Work to be completed >> Each line of the data below that includes the string "procedures" must be copied.

Data in this exercise >>
▬▬▬▬▬▬▬▬▬▬
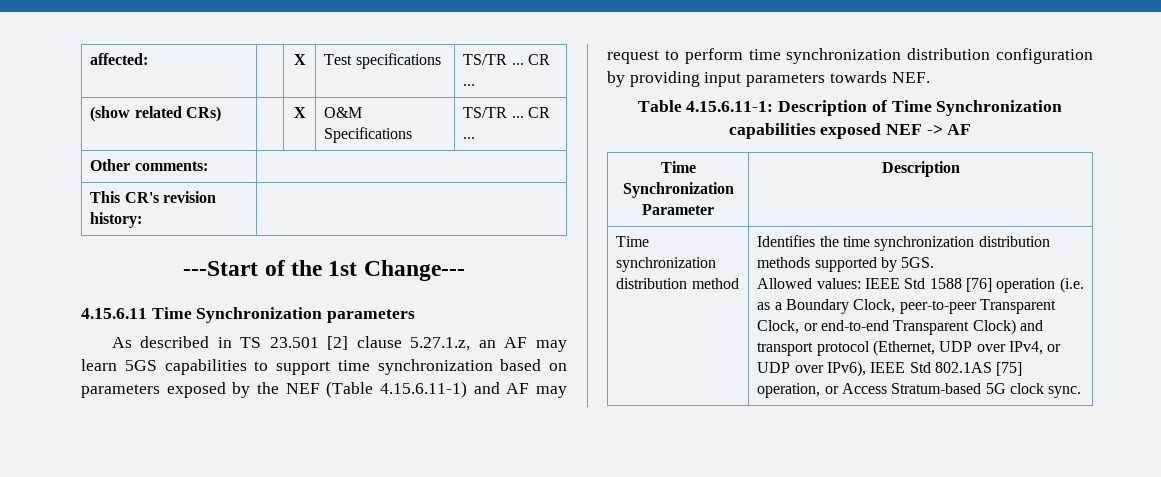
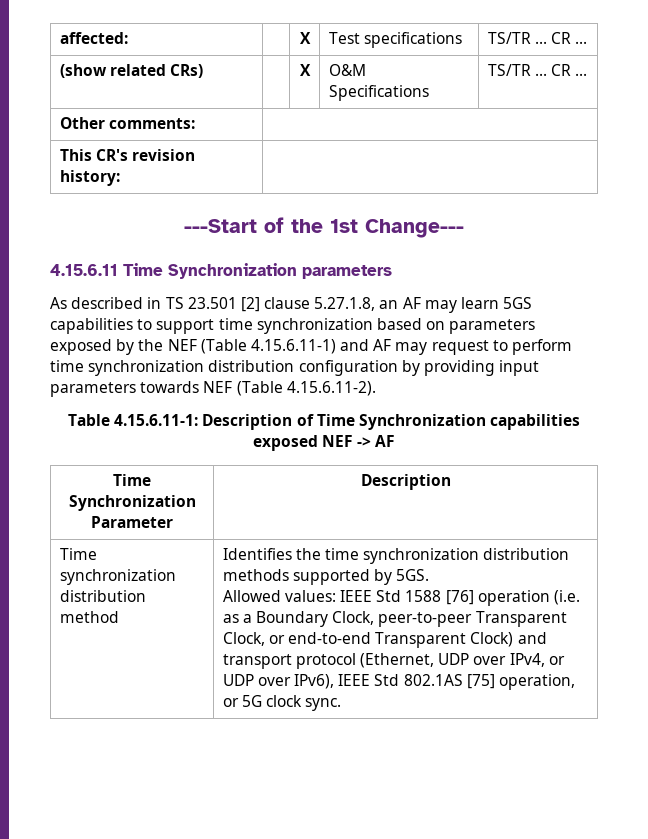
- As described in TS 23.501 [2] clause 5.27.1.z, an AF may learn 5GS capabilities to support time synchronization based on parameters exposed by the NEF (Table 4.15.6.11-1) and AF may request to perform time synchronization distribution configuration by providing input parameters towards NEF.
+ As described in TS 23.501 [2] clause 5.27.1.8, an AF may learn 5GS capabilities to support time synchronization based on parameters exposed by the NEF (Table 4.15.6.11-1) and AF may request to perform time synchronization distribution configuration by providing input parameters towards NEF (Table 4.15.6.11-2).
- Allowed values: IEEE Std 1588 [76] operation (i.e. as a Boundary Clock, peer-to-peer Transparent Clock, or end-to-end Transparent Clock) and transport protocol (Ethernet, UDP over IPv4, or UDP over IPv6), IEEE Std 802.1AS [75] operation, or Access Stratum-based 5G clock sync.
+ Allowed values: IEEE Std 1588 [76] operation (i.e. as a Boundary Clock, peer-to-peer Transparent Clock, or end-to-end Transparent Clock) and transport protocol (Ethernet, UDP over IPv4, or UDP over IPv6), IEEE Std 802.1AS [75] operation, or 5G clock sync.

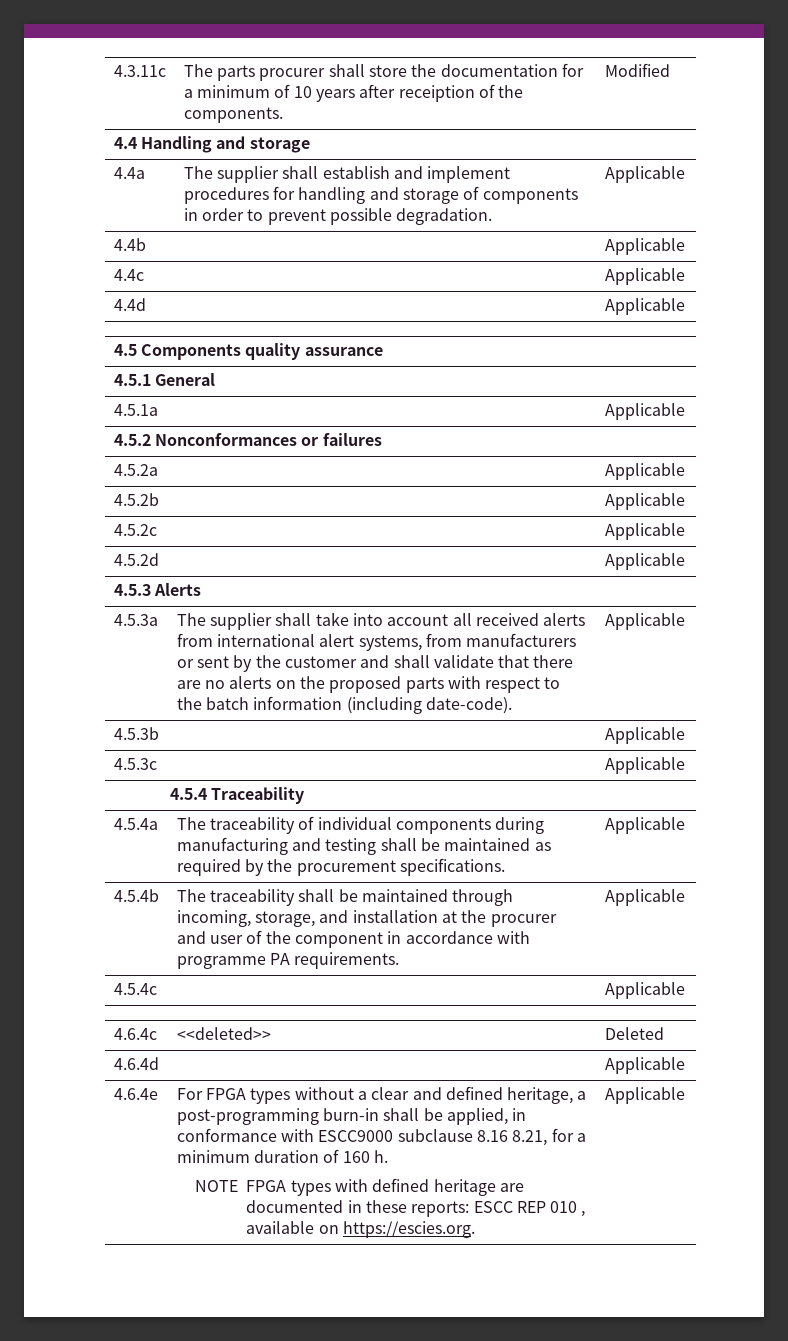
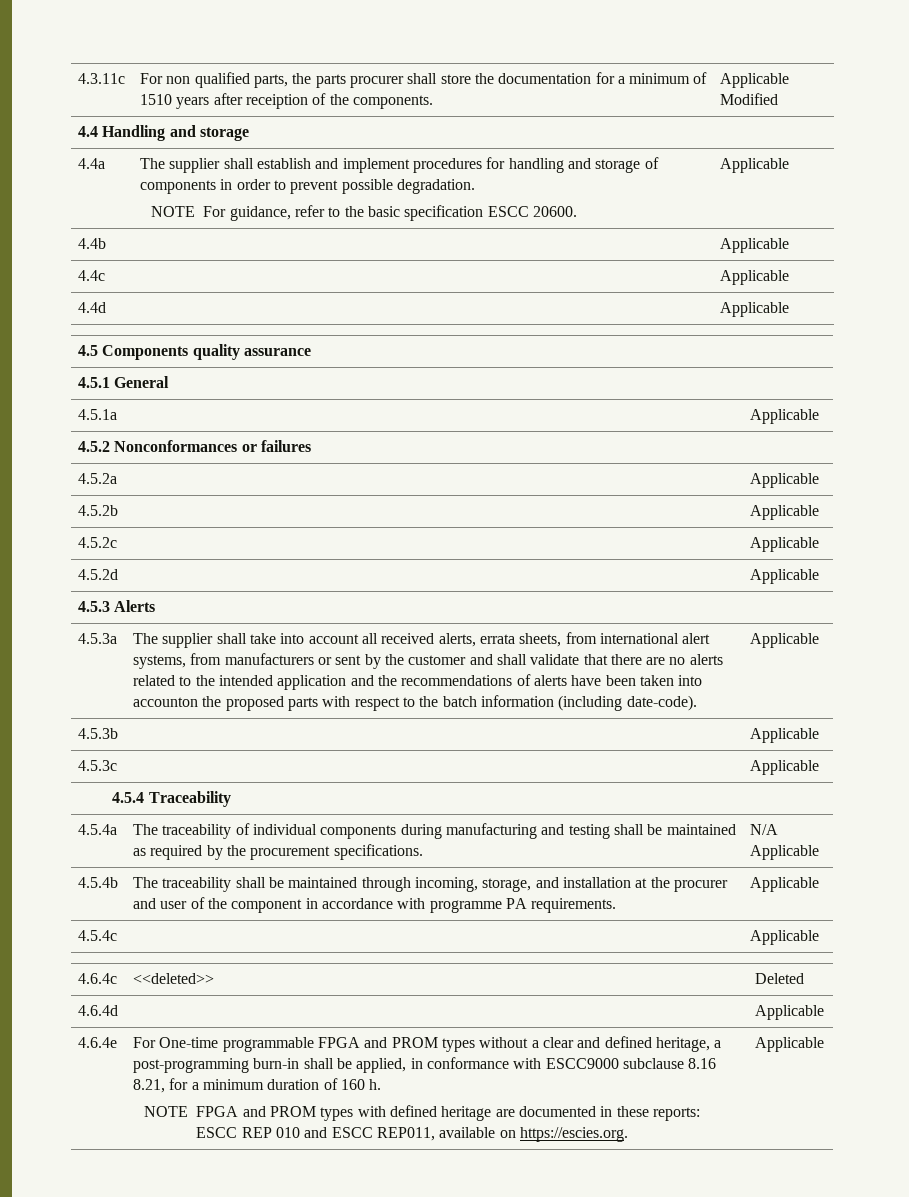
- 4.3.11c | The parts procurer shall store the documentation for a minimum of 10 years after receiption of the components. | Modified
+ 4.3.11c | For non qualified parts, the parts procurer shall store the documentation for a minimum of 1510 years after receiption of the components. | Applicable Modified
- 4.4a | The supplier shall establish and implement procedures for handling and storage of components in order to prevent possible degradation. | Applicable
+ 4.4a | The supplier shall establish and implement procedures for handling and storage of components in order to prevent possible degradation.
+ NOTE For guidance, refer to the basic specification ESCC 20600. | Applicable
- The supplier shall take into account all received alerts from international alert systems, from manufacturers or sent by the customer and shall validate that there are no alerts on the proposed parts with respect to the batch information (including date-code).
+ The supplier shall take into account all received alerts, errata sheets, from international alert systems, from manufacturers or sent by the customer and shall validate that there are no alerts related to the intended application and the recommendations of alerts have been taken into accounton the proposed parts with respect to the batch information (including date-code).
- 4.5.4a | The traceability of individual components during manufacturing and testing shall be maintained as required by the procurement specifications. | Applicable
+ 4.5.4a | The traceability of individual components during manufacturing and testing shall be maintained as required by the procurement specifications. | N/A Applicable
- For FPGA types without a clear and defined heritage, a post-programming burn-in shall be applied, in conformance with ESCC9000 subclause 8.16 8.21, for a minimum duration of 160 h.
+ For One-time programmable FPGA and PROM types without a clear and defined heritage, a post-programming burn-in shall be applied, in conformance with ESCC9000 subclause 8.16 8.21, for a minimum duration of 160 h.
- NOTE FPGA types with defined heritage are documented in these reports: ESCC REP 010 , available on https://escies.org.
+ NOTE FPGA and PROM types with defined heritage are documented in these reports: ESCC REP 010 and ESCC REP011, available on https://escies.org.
▬▬▬▬▬▬▬▬▬▬
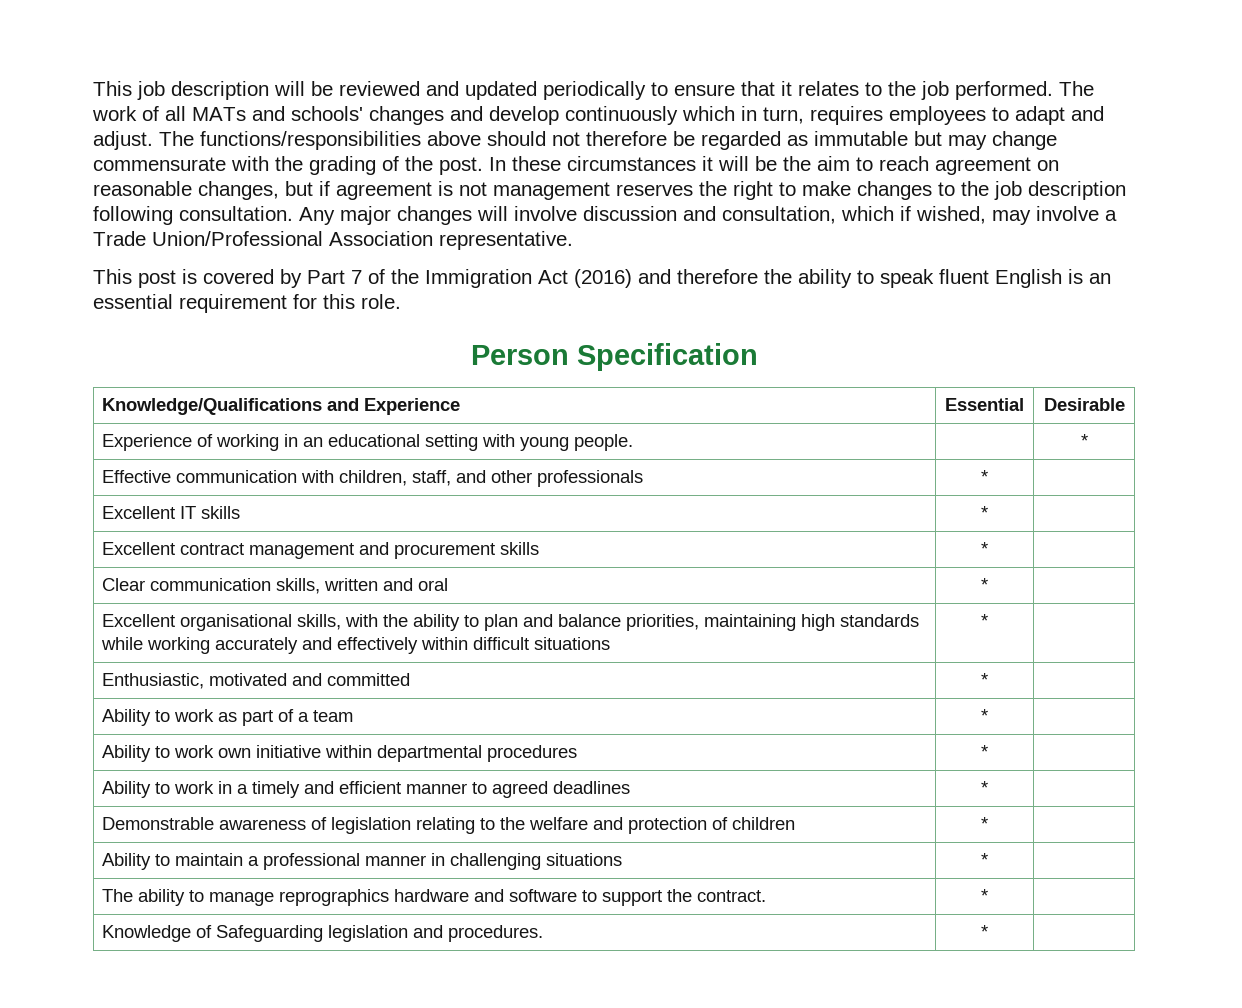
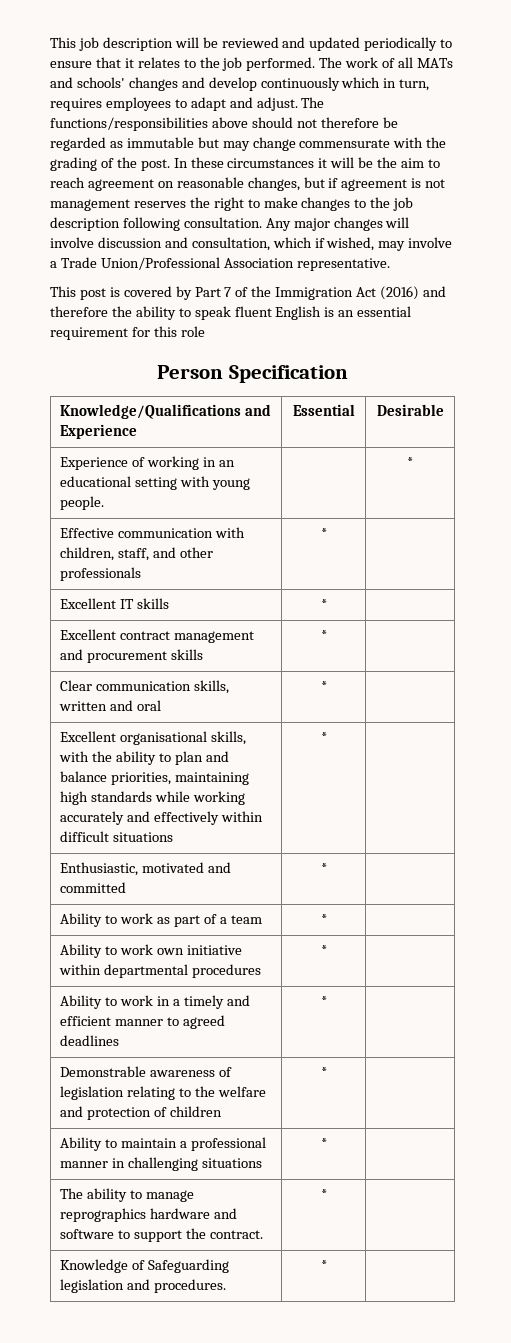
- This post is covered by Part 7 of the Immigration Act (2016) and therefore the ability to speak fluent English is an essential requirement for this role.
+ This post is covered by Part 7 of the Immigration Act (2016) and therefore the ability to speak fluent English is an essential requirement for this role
▬▬▬▬▬▬▬▬▬▬
Answer box >>
- 4.4a | The supplier shall establish and implement procedures for handling and storage of components in order to prevent possible degradation. | Applicable
+ 4.4a | The supplier shall establish and implement procedures for handling and storage of components in order to prevent possible degradation.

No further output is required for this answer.